The podcast with NRA CEO Michelle Cororsmo explores how restaurants can thrive in today’s K‑shaped economy by marrying technology with the human touch. She emphasizes that while automation—robot fryers, AI scheduling, and even robot baristas—offers cost efficiencies, the core of dining remains personal service that justifies higher spend.

Cororsmo points to two major industry shifts: the plunge in alcohol consumption and the surge in non‑alcoholic beverage creativity, which many operators are using to fill the revenue gap.
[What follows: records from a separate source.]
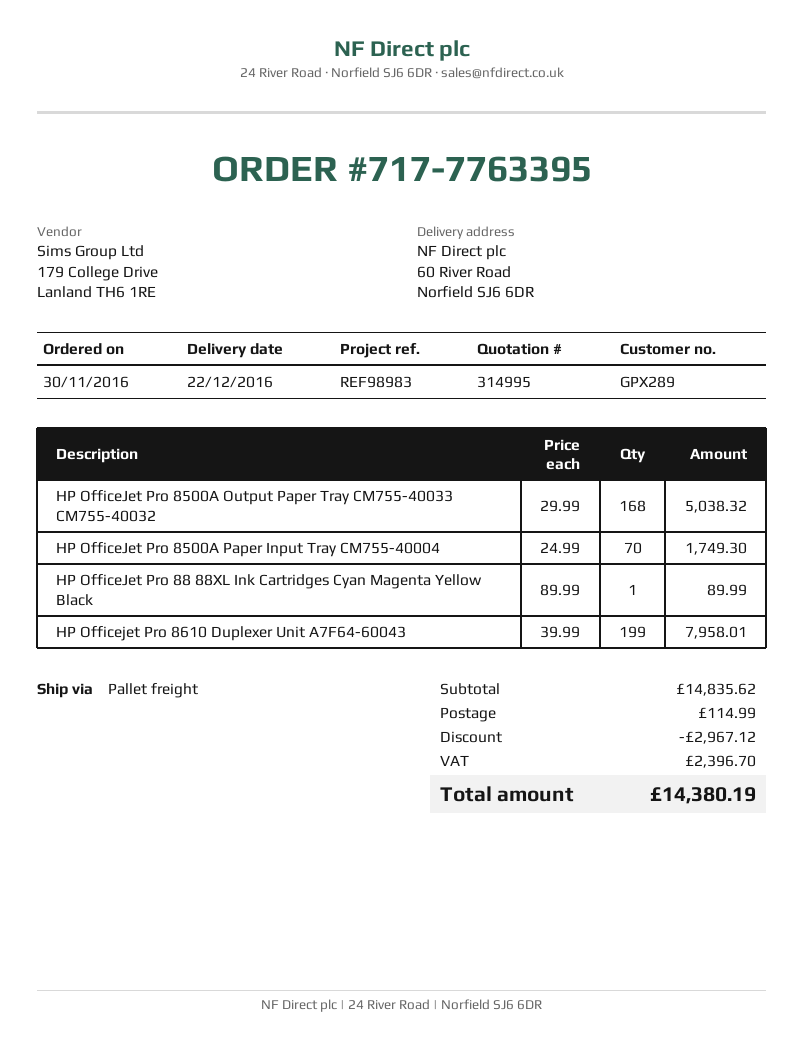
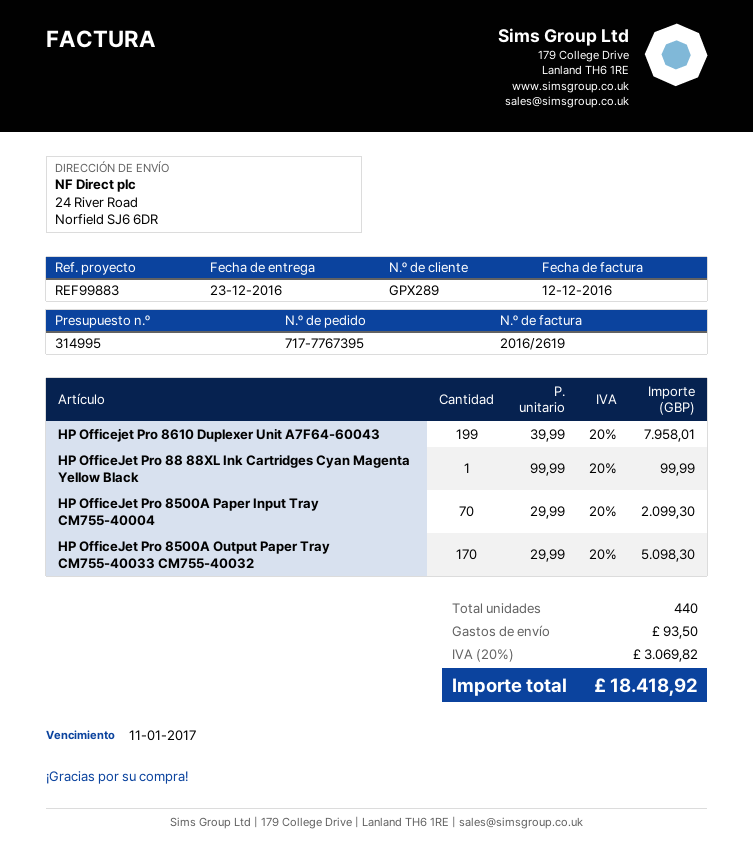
order number: 717-7763395 -> 717-7767395
delivery date: 2016-12-22 -> 2016-12-23
reference: REF98983 -> REF99883
ship to: 60 River Road, Norfield SJ6 6DR -> 24 River Road, Norfield SJ6 6DR
HP OfficeJet Pro 8500A Output Paper Tray CM755-40033 CM755-40032: 168 x 29.99 = 5038.32 -> 170 x 29.99 = 5098.30
HP OfficeJet Pro 8500A Paper Input Tray CM755-40004: 70 x 24.99 = 1749.30 -> 70 x 29.99 = 2099.30
HP OfficeJet Pro 88 88XL Ink Cartridges Cyan Magenta Yellow Black: 1 x 89.99 = 89.99 -> 1 x 99.99 = 99.99
discount: 2967.12 -> none
shipping: 114.99 -> 93.50
tax: 2396.70 -> 3069.82
total: 14380.19 -> 18418.92

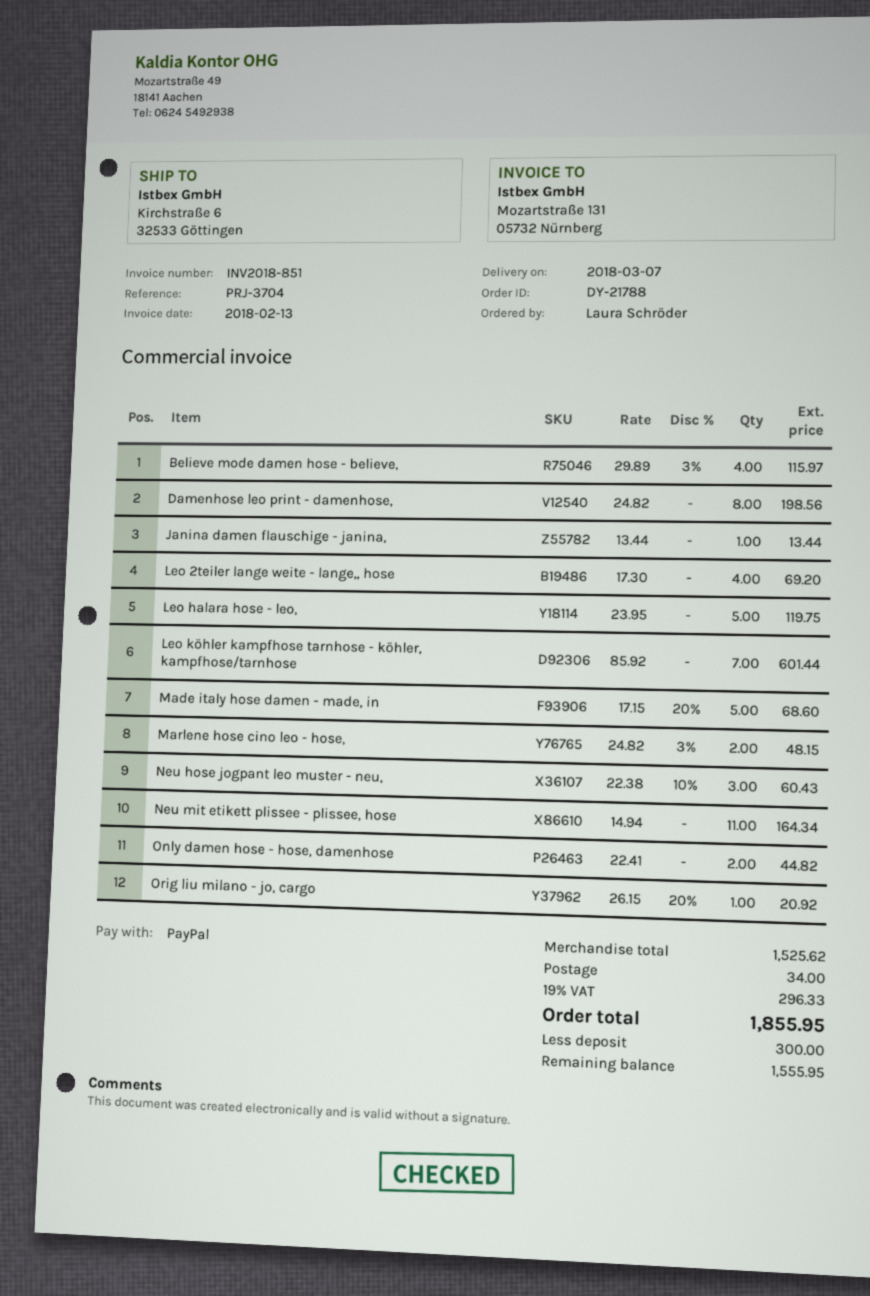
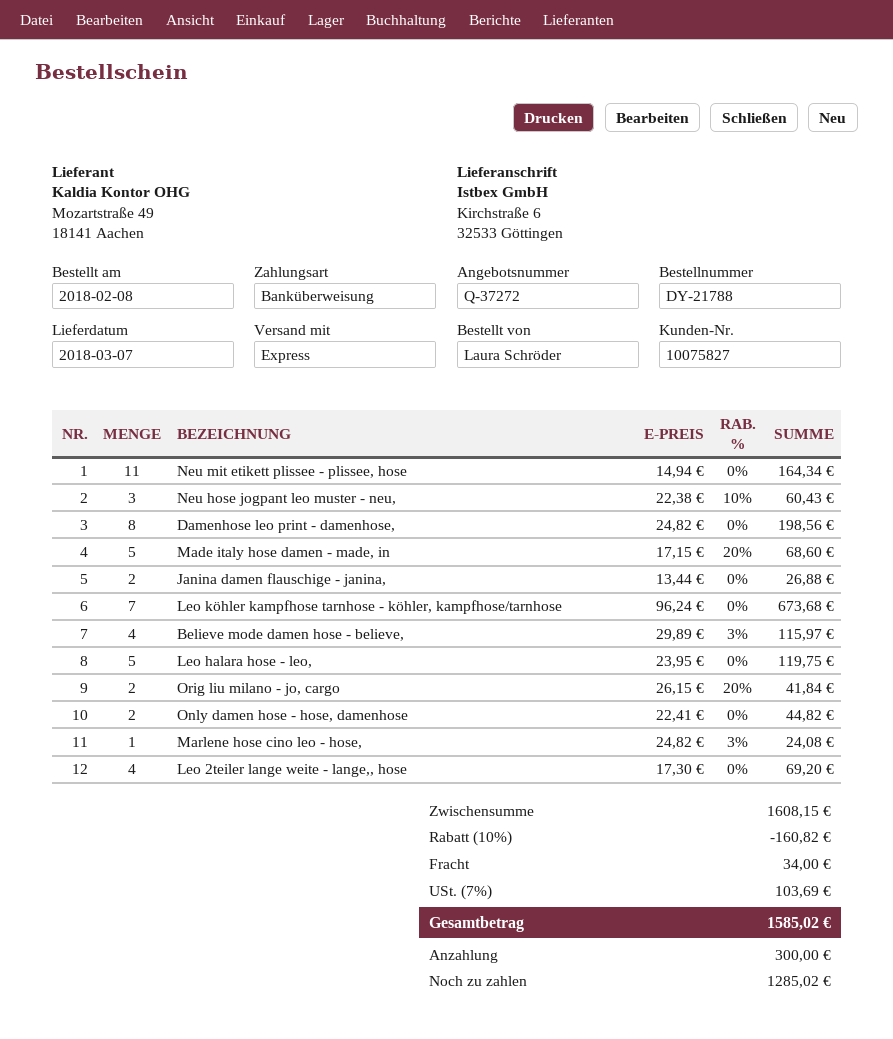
payment method: PayPal -> bank transfer
Janina damen flauschige - janina,: 1 x 13.44 = 13.44 -> 2 x 13.44 = 26.88
Leo köhler kampfhose tarnhose - köhler, kampfhose/tarnhose: 7 x 85.92 = 601.44 -> 7 x 96.24 = 673.68
Marlene hose cino leo - hose,: 2 x 24.82 - 3% = 48.15 -> 1 x 24.82 - 3% = 24.08
Orig liu milano - jo, cargo: 1 x 26.15 - 20% = 20.92 -> 2 x 26.15 - 20% = 41.84
subtotal: 1525.62 -> 1608.15
discount: none -> 10% = 160.82
tax: 19% = 296.33 -> 7% = 103.69
total: 1855.95 -> 1585.02
balance: 1555.95 -> 1285.02

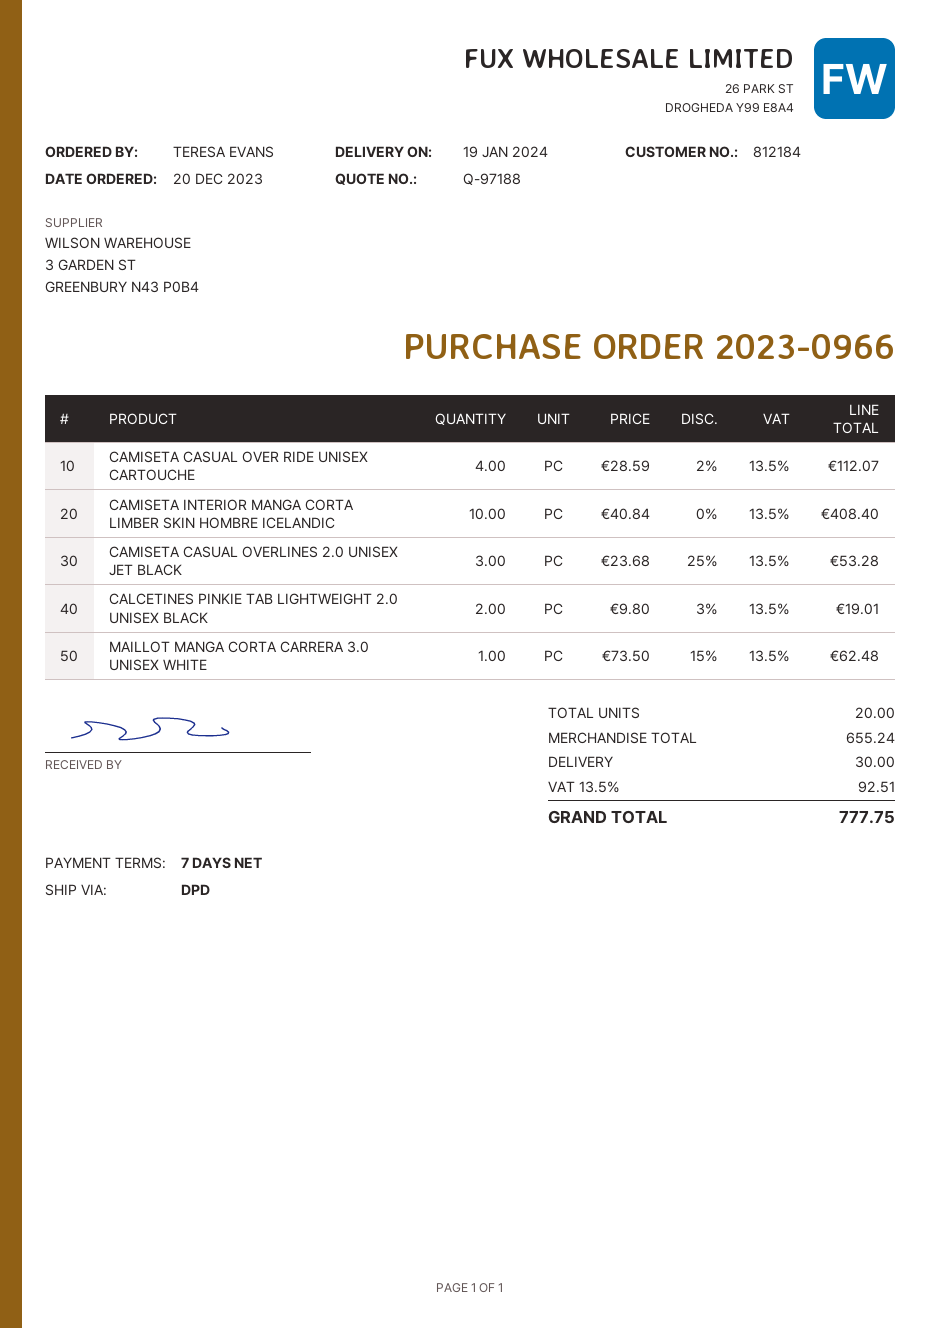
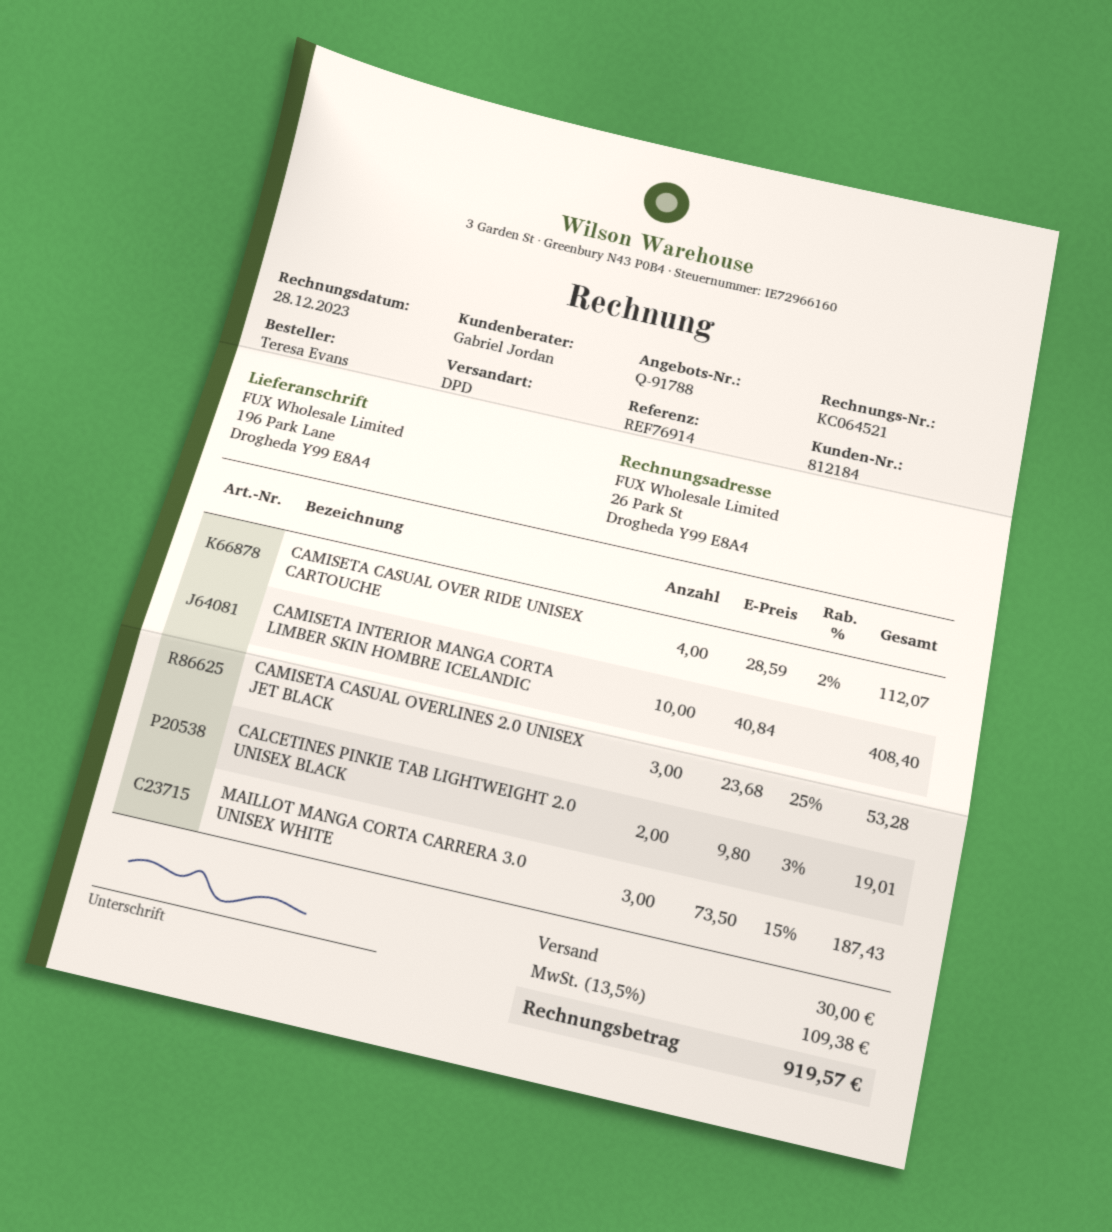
quote number: Q-97188 -> Q-91788
MAILLOT MANGA CORTA CARRERA 3.0 UNISEX WHITE: 1 x 73.50 - 15% = 62.48 -> 3 x 73.50 - 15% = 187.43
tax: 13.5% = 92.51 -> 13.5% = 109.38
total: 777.75 -> 919.57

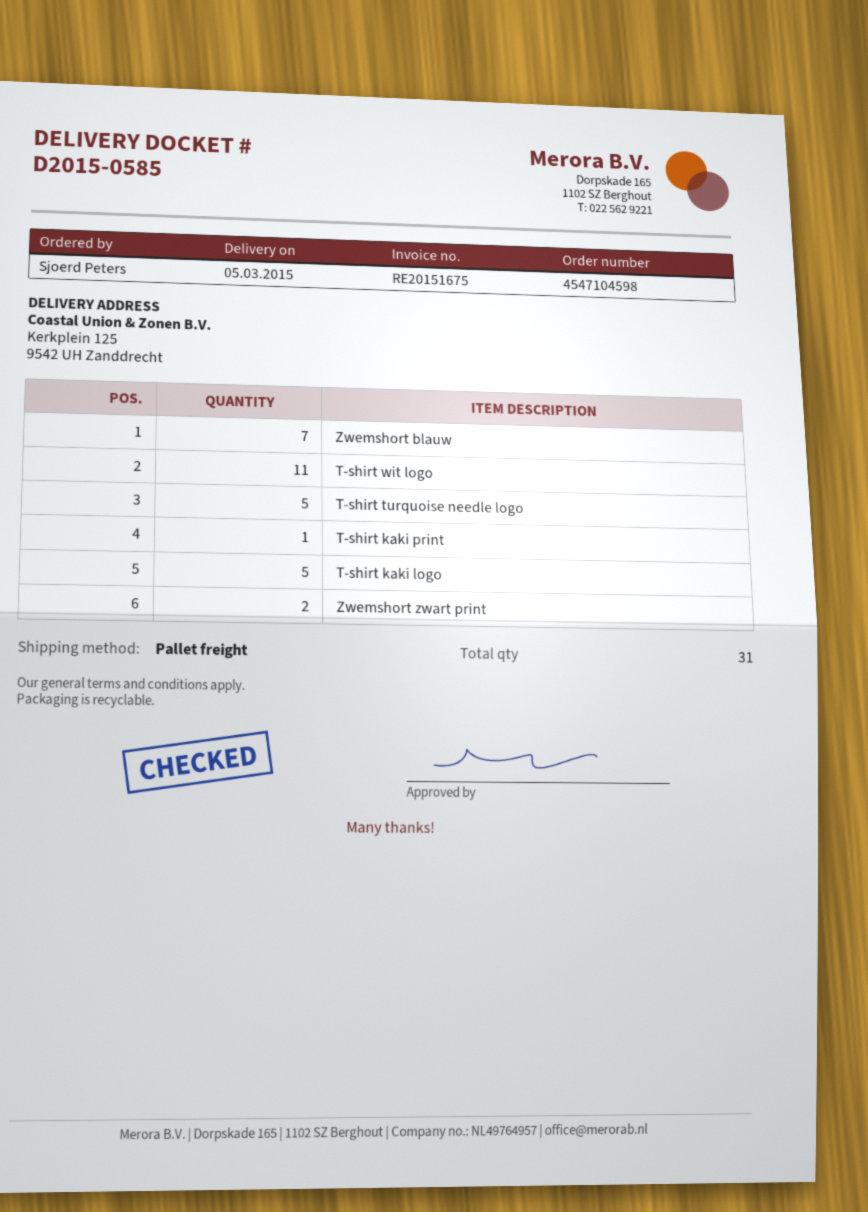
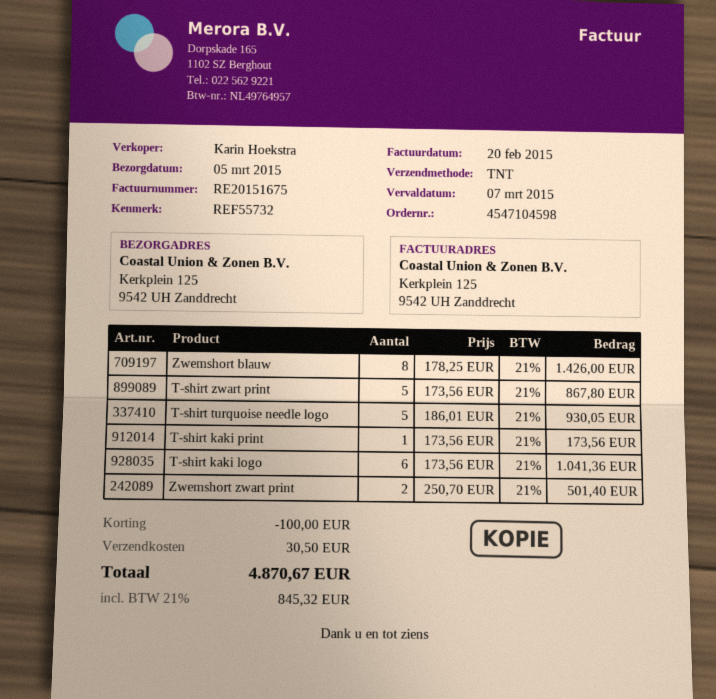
shipping method: pallet freight -> TNT
Zwemshort blauw: 7 -> 8
T-shirt wit logo: 11 -> none
T-shirt kaki logo: 5 -> 6
T-shirt zwart print: none -> 5

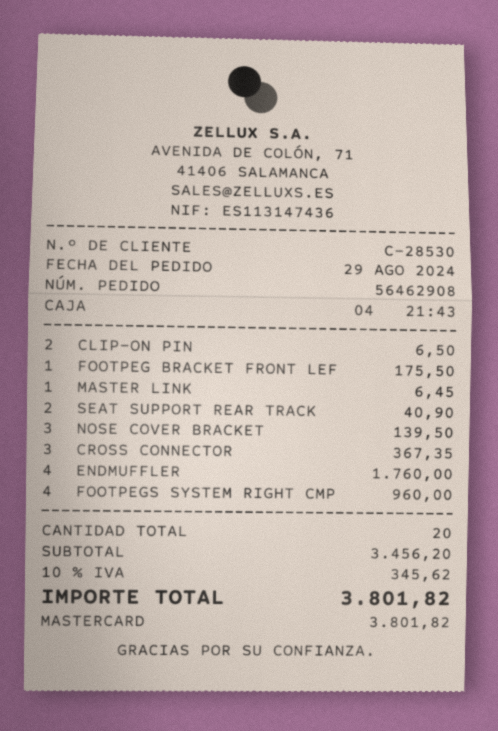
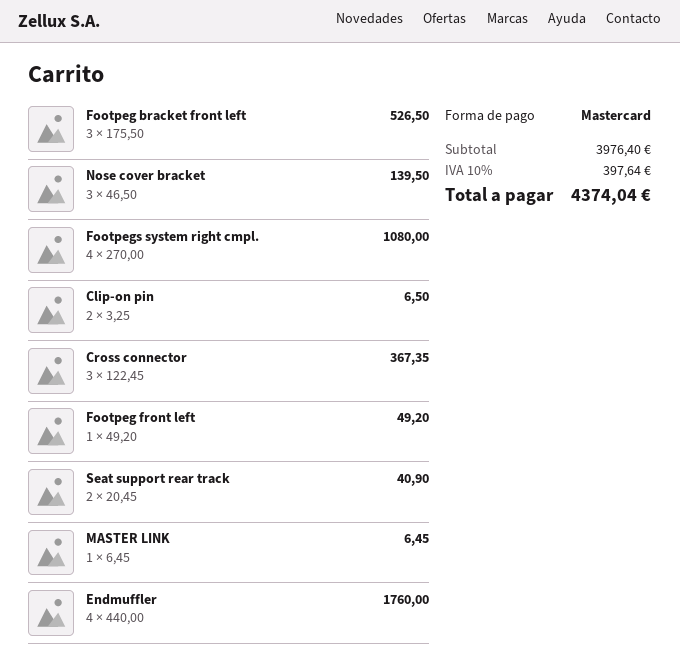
FOOTPEG BRACKET FRONT LEF: 1 for 175.50 -> 3 for 526.50
FOOTPEGS SYSTEM RIGHT CMP: 4 for 960.00 -> 4 for 1080.00
Footpeg front left: none -> 1 for 49.20
subtotal: 3456.20 -> 3976.40
tax: 10% = 345.62 -> 10% = 397.64
total: 3801.82 -> 4374.04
She also highlights the widening income divide, noting that consumers earning under $50,000 are curbing discretionary dining, while higher‑income households continue to spend, forcing brands to recalibrate value propositions for each segment.

Key quotes illustrate the mindset: “High‑tech, high‑touch is the balance we need,” and “The future’s already here; it’s just not evenly distributed.” These capture the tension between rapid tech adoption and the uneven rollout of benefits across the market. Cororsmo also details the NRA’s lobbying on the US‑Mexico‑Canada trade pact to keep food and beverage imports affordable, underscoring policy as a lever for cost control.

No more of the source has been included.